___ Record excerpts ___
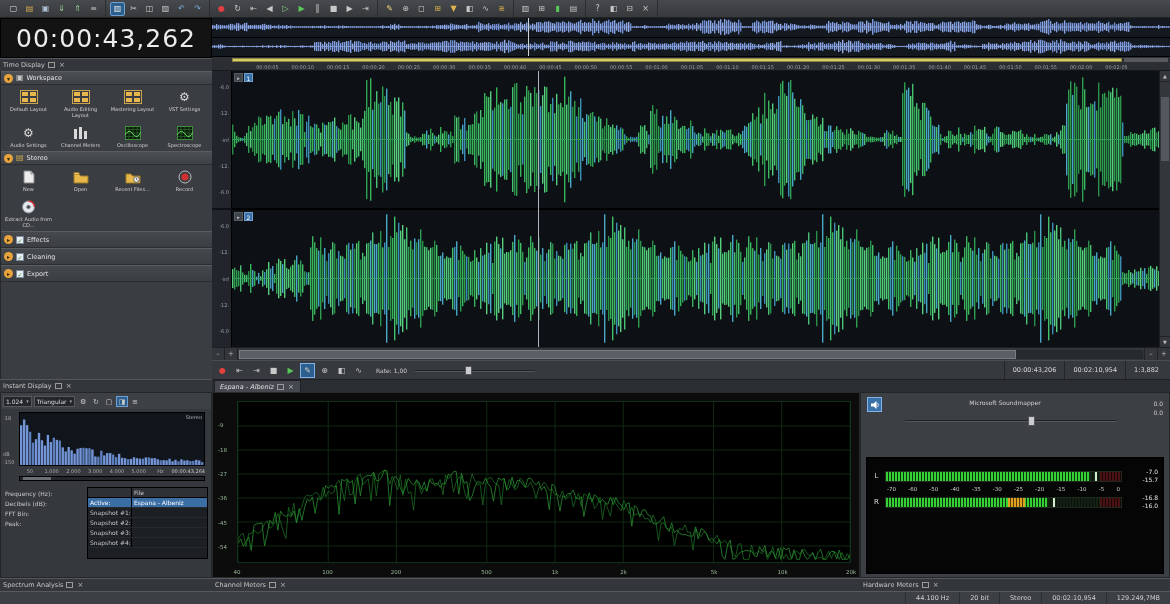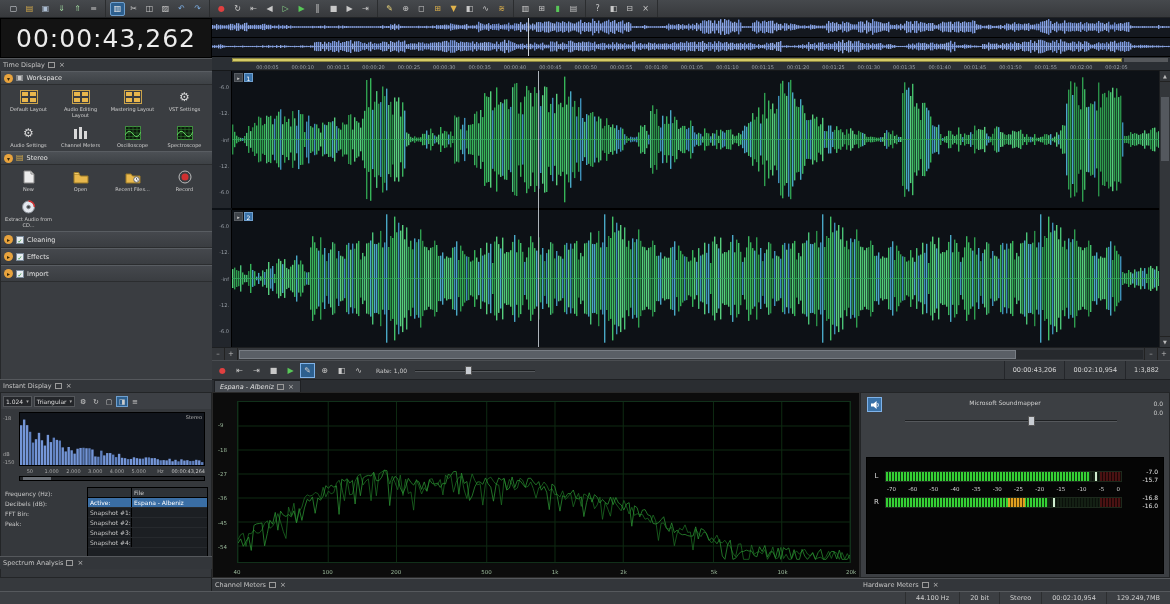"Cleaning" div.sec-header { order: before "Effects" -> after "Effects" }
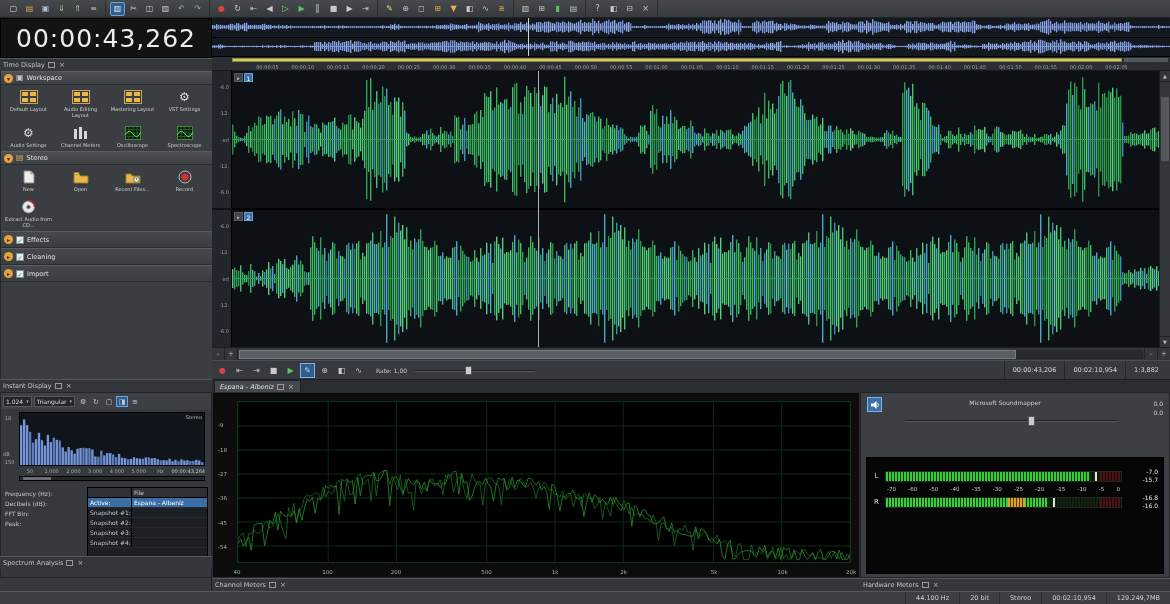"Import" span { text: Import -> Export }
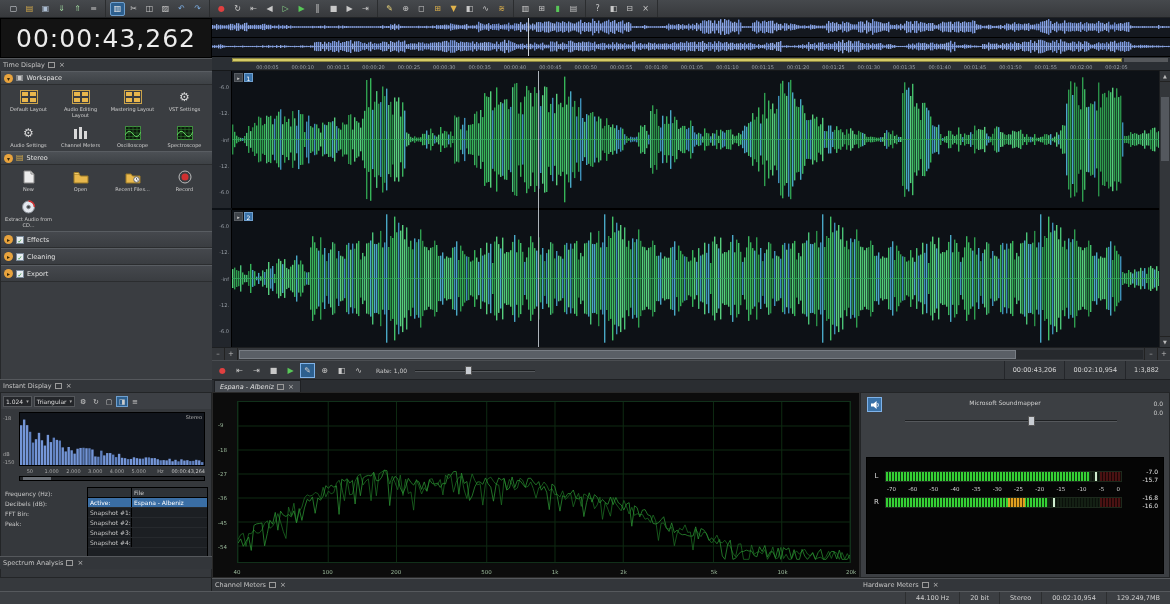"Spectrum Analysis" #sa-footer { top: 556px -> 578px }
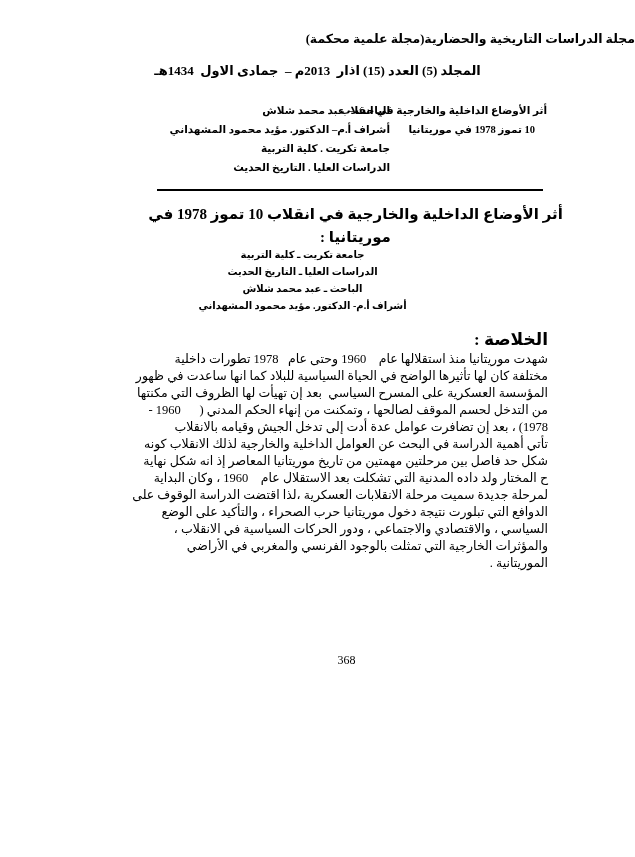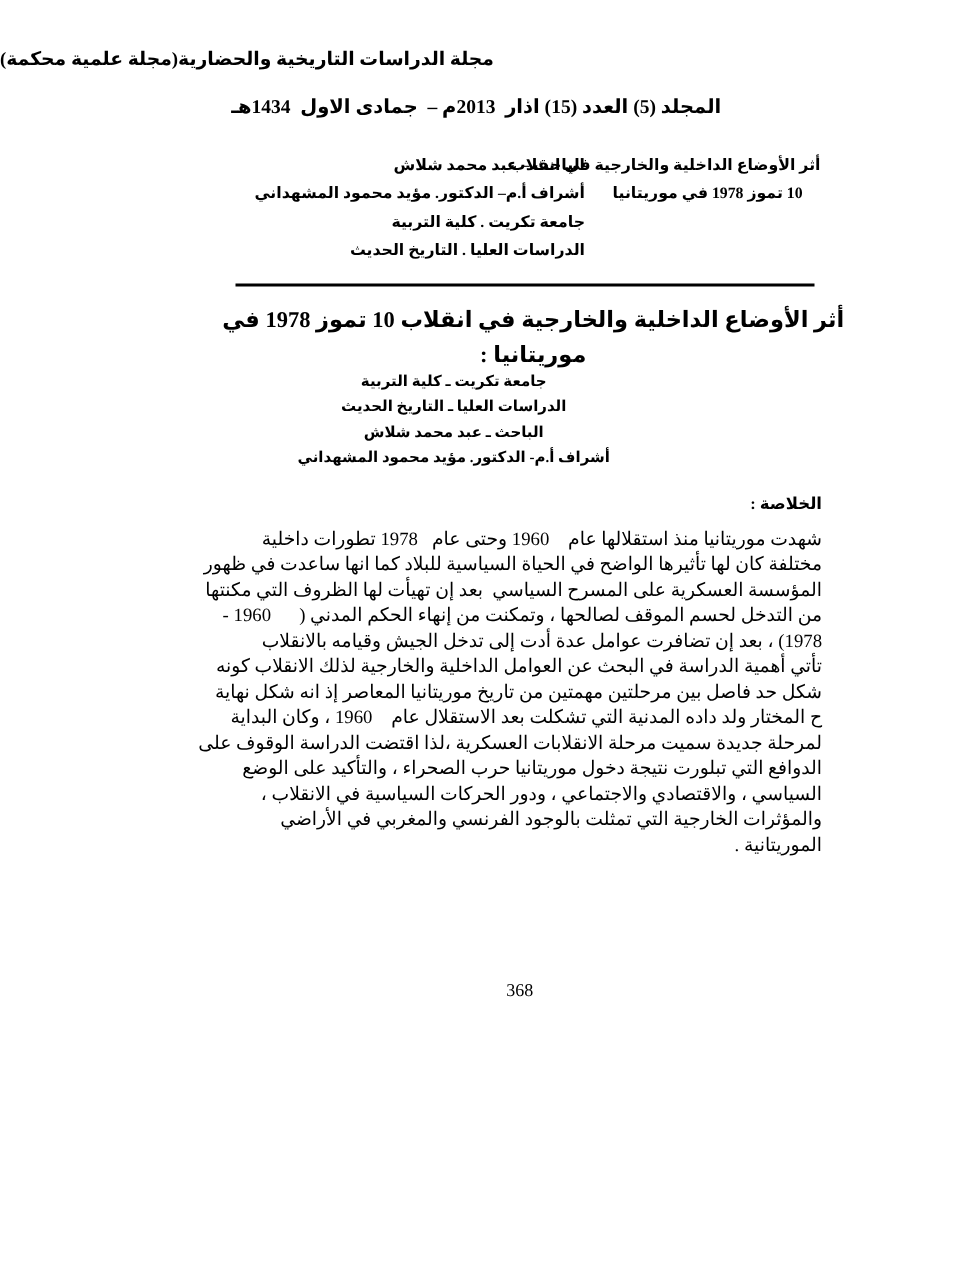"مجلة الدراسات التاريخية والحضارية(مجلة" .journal-line1 { text-align: left -> right }
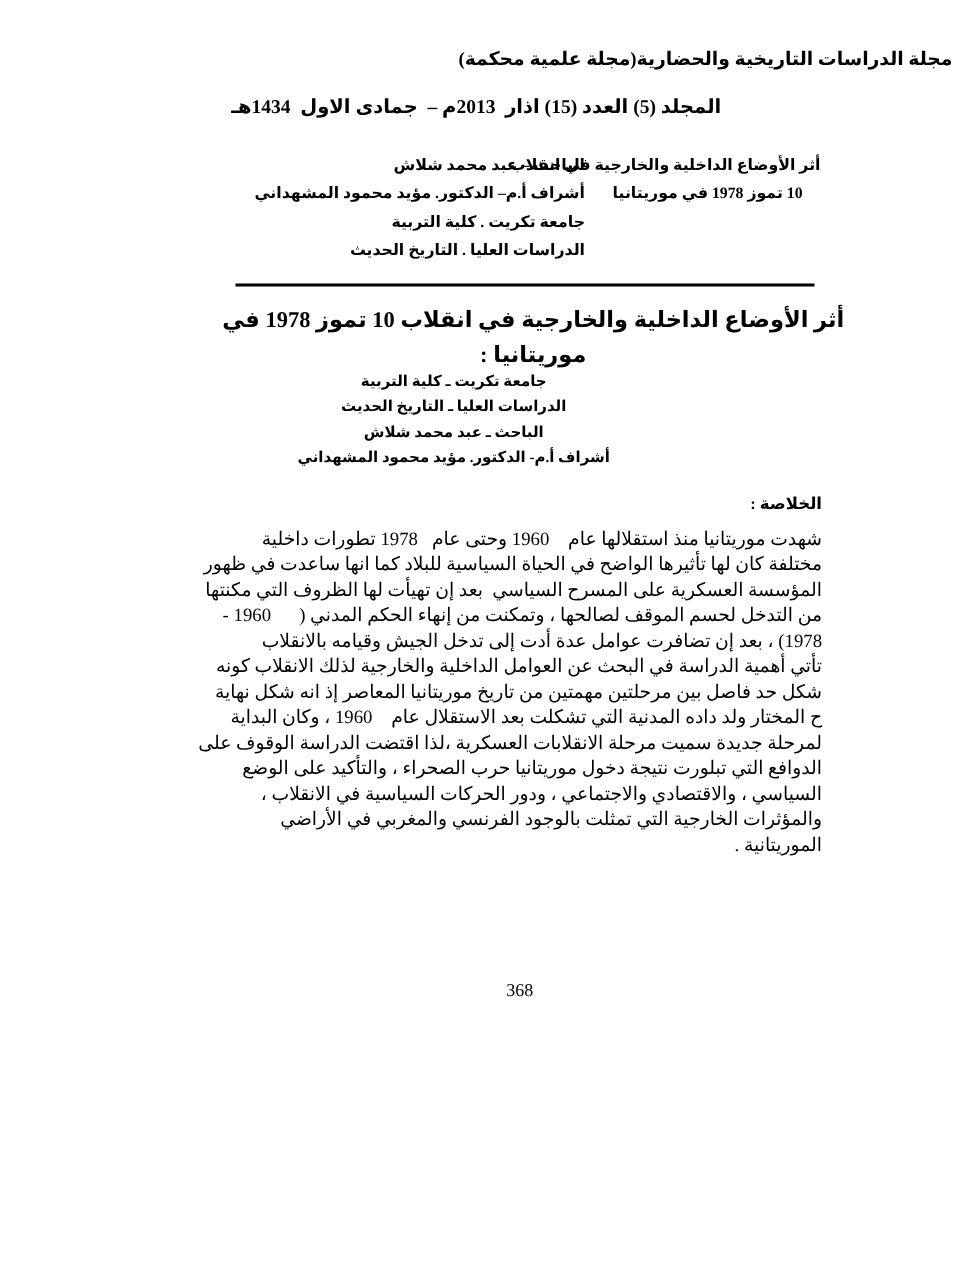"الخلاصة :" .abstract-heading { font-size: 11px -> 17px }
___
--- What needs to be done ---
The pictures alone are to be left out when the data above is copied; all else must match exactly.

--- Answer section ---
"Cleaning" div.sec-header { order: before "Effects" -> after "Effects" }
"Import" span { text: Import -> Export }
"Spectrum Analysis" #sa-footer { top: 556px -> 578px }
"مجلة الدراسات التاريخية والحضارية(مجلة" .journal-line1 { text-align: left -> right }
"الخلاصة :" .abstract-heading { font-size: 11px -> 17px }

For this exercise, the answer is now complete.